As for the assumptions regarding mortality, both parties agree
that the payments were set to end on a date certain. Therefore,
use of the tables in this case could hardly create an
unreasonable or unrealistic result.
In this case, three experts used varying valuation methods
based on a willing-buyer willing-seller approach. All of them
employed a discount for the inherent lack of marketability of the
lottery payments, none of them used the valuation tables
prescribed by the regulations,5 and none of the valuations were
alike. The estate suggests that the mere fact that there were
differences among the amounts of the valuations warrants a
departure from the tables.6 However, the three valuations with
various methodologies in this case make a compelling argument
justifying the use of valuation tables.
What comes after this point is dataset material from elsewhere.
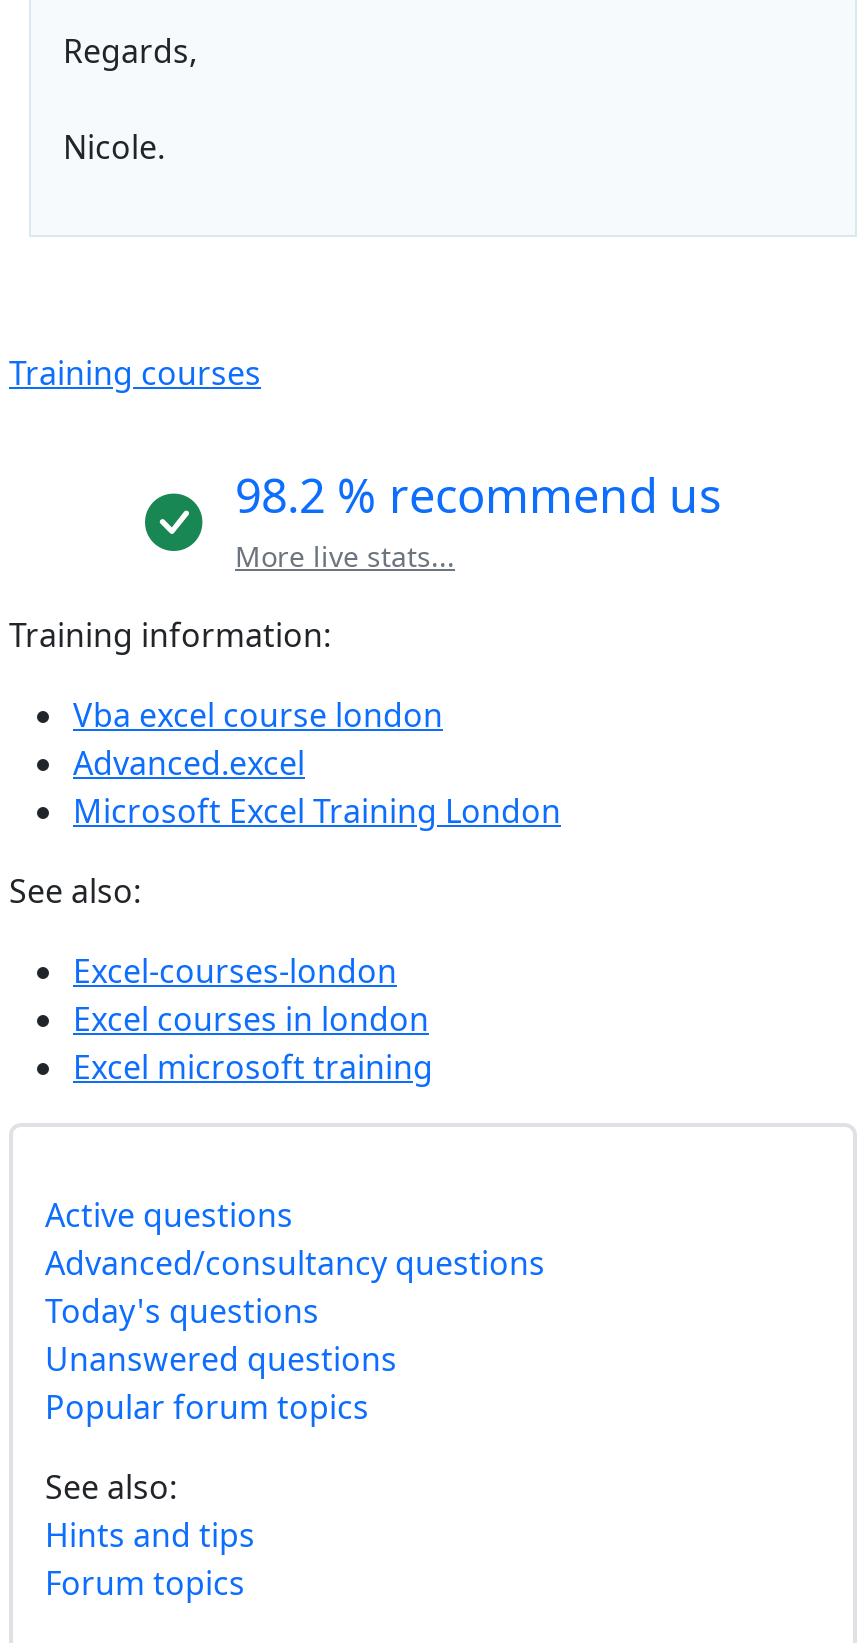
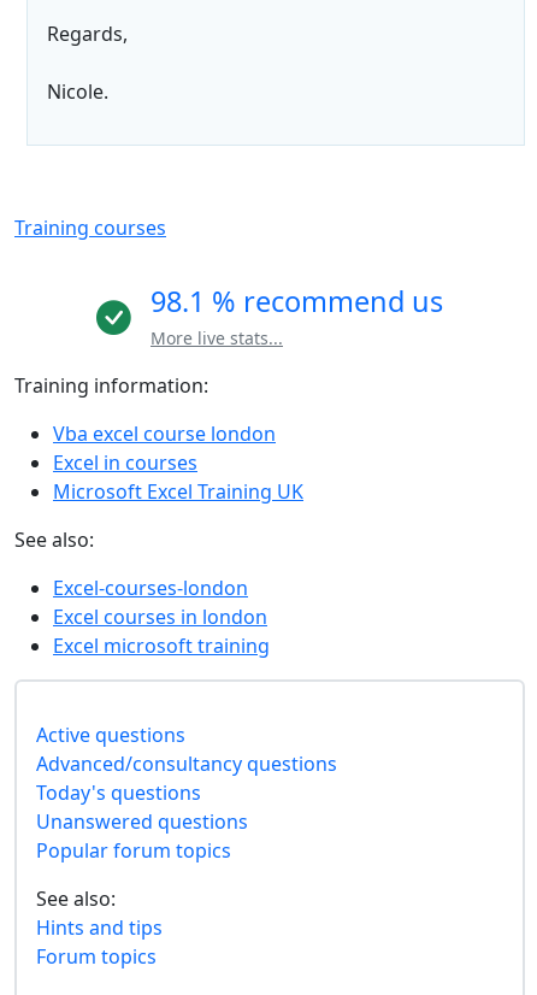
[235,463,721,527] 98.2 % recommend us -> [151,282,443,320] 98.1 % recommend us
[73,741,561,833] Advanced.excel | Microsoft Excel Training London -> [53,449,303,505] Excel in courses | Microsoft Excel Training UK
In the words of the
Court of Appeals for the Ninth Circuit: “actuarial tables
provide a needed degree of certainty and administrative
convenience in ascertaining property values and prove accurate
5 Respondent offered this expert valuation only in the
alternative--in the event the Court were to reject respondent’s
primary argument that the valuation tables control. See supra
note 3.
6 If the valuation tables are used, the net value of the
lottery payments was $8,557,850. The estate’s two experts valued
the lottery payments at $4,575,000 and $6,053,189, and
respondent’s expert found a value of $5,762,791.